_Exercise_
Beneath this task are records; print exactly the stretch of them from the line with "Hufraspel: 216 x" through the line with "payment method: Visa -> PayPal", both ends included.

·····

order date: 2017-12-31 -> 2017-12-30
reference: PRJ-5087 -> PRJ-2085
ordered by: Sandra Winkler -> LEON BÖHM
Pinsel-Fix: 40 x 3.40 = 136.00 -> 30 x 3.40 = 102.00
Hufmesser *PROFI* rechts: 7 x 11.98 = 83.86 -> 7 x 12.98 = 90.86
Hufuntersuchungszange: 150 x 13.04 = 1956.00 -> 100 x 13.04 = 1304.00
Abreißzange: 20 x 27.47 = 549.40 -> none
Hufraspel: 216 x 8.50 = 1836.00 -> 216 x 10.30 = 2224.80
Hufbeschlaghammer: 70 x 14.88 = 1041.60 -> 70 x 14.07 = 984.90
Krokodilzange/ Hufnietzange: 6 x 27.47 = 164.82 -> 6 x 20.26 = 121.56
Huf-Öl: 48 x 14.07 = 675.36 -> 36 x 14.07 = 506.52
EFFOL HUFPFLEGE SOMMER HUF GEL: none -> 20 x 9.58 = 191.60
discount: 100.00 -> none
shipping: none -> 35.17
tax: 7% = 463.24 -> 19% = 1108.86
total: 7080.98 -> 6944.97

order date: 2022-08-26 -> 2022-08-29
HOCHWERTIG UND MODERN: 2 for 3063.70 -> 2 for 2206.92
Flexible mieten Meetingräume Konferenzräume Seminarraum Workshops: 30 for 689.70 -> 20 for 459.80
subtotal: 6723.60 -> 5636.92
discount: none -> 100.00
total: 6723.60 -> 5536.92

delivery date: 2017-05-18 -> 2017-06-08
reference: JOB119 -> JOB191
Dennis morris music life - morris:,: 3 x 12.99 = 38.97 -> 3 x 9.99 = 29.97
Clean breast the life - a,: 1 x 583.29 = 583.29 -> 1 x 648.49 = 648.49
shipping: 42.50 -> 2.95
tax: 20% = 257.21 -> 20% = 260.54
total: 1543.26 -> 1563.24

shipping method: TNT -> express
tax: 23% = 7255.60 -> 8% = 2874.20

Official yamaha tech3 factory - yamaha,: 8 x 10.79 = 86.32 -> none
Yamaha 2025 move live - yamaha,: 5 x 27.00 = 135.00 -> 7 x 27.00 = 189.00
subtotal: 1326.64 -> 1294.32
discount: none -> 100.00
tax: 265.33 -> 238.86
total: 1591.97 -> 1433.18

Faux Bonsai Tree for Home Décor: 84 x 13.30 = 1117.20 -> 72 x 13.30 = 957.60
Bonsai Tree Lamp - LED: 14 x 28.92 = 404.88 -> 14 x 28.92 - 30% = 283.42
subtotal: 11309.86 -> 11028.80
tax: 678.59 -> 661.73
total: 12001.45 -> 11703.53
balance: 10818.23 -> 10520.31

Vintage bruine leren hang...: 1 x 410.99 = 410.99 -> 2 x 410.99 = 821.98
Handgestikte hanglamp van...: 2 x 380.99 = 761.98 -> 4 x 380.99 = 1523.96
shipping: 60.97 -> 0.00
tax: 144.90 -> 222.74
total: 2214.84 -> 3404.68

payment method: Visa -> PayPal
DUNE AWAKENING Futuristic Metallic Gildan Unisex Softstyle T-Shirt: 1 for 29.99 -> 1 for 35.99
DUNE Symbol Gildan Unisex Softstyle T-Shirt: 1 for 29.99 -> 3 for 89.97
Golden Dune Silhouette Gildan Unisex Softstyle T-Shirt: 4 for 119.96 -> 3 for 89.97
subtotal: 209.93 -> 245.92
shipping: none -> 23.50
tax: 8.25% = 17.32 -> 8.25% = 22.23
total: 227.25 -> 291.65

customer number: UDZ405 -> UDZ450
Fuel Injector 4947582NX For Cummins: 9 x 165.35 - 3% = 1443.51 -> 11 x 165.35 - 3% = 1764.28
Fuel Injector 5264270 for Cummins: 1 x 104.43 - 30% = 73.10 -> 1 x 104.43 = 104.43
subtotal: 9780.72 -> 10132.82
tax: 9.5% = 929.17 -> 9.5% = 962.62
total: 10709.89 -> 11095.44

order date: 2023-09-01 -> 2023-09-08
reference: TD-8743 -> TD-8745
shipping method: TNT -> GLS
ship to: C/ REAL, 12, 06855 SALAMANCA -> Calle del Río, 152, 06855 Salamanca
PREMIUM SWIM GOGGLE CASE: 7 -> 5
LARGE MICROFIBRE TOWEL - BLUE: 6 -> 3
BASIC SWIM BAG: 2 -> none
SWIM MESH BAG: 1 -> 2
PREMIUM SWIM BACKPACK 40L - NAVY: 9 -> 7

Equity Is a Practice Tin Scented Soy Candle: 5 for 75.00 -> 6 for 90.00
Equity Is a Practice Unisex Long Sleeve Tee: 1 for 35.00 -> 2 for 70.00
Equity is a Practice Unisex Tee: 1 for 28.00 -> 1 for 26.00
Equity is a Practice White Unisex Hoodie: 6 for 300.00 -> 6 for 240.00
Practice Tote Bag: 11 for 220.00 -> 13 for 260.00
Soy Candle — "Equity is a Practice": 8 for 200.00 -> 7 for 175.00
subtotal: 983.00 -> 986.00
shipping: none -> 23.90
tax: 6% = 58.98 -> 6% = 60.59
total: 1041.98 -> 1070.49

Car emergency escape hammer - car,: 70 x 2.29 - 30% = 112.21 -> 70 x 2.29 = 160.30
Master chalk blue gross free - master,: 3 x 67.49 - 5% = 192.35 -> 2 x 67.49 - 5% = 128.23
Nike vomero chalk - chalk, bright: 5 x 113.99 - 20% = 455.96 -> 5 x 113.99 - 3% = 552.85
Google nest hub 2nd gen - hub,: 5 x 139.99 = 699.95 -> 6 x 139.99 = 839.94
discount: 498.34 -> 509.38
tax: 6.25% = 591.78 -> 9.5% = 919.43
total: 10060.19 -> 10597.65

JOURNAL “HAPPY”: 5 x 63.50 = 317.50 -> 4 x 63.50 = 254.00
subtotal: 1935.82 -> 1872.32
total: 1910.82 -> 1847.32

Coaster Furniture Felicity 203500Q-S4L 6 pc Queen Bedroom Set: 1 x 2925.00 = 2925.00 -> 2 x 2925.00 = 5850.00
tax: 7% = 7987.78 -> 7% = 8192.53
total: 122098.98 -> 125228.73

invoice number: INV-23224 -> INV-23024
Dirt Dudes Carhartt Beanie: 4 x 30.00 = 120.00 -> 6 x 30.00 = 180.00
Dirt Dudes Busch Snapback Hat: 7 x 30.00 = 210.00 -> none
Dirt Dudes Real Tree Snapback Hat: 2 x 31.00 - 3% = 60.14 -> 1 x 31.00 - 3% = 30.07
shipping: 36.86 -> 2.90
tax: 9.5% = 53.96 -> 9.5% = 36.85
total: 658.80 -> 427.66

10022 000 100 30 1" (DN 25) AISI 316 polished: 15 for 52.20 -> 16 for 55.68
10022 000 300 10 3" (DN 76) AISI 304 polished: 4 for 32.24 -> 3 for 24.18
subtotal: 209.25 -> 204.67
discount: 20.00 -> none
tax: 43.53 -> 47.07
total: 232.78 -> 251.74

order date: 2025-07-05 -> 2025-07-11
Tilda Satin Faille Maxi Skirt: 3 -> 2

·····

_Result of this task_
Hufraspel: 216 x 8.50 = 1836.00 -> 216 x 10.30 = 2224.80
Hufbeschlaghammer: 70 x 14.88 = 1041.60 -> 70 x 14.07 = 984.90
Krokodilzange/ Hufnietzange: 6 x 27.47 = 164.82 -> 6 x 20.26 = 121.56
Huf-Öl: 48 x 14.07 = 675.36 -> 36 x 14.07 = 506.52
EFFOL HUFPFLEGE SOMMER HUF GEL: none -> 20 x 9.58 = 191.60
discount: 100.00 -> none
shipping: none -> 35.17
tax: 7% = 463.24 -> 19% = 1108.86
total: 7080.98 -> 6944.97

order date: 2022-08-26 -> 2022-08-29
HOCHWERTIG UND MODERN: 2 for 3063.70 -> 2 for 2206.92
Flexible mieten Meetingräume Konferenzräume Seminarraum Workshops: 30 for 689.70 -> 20 for 459.80
subtotal: 6723.60 -> 5636.92
discount: none -> 100.00
total: 6723.60 -> 5536.92

delivery date: 2017-05-18 -> 2017-06-08
reference: JOB119 -> JOB191
Dennis morris music life - morris:,: 3 x 12.99 = 38.97 -> 3 x 9.99 = 29.97
Clean breast the life - a,: 1 x 583.29 = 583.29 -> 1 x 648.49 = 648.49
shipping: 42.50 -> 2.95
tax: 20% = 257.21 -> 20% = 260.54
total: 1543.26 -> 1563.24

shipping method: TNT -> express
tax: 23% = 7255.60 -> 8% = 2874.20

Official yamaha tech3 factory - yamaha,: 8 x 10.79 = 86.32 -> none
Yamaha 2025 move live - yamaha,: 5 x 27.00 = 135.00 -> 7 x 27.00 = 189.00
subtotal: 1326.64 -> 1294.32
discount: none -> 100.00
tax: 265.33 -> 238.86
total: 1591.97 -> 1433.18

Faux Bonsai Tree for Home Décor: 84 x 13.30 = 1117.20 -> 72 x 13.30 = 957.60
Bonsai Tree Lamp - LED: 14 x 28.92 = 404.88 -> 14 x 28.92 - 30% = 283.42
subtotal: 11309.86 -> 11028.80
tax: 678.59 -> 661.73
total: 12001.45 -> 11703.53
balance: 10818.23 -> 10520.31

Vintage bruine leren hang...: 1 x 410.99 = 410.99 -> 2 x 410.99 = 821.98
Handgestikte hanglamp van...: 2 x 380.99 = 761.98 -> 4 x 380.99 = 1523.96
shipping: 60.97 -> 0.00
tax: 144.90 -> 222.74
total: 2214.84 -> 3404.68

payment method: Visa -> PayPal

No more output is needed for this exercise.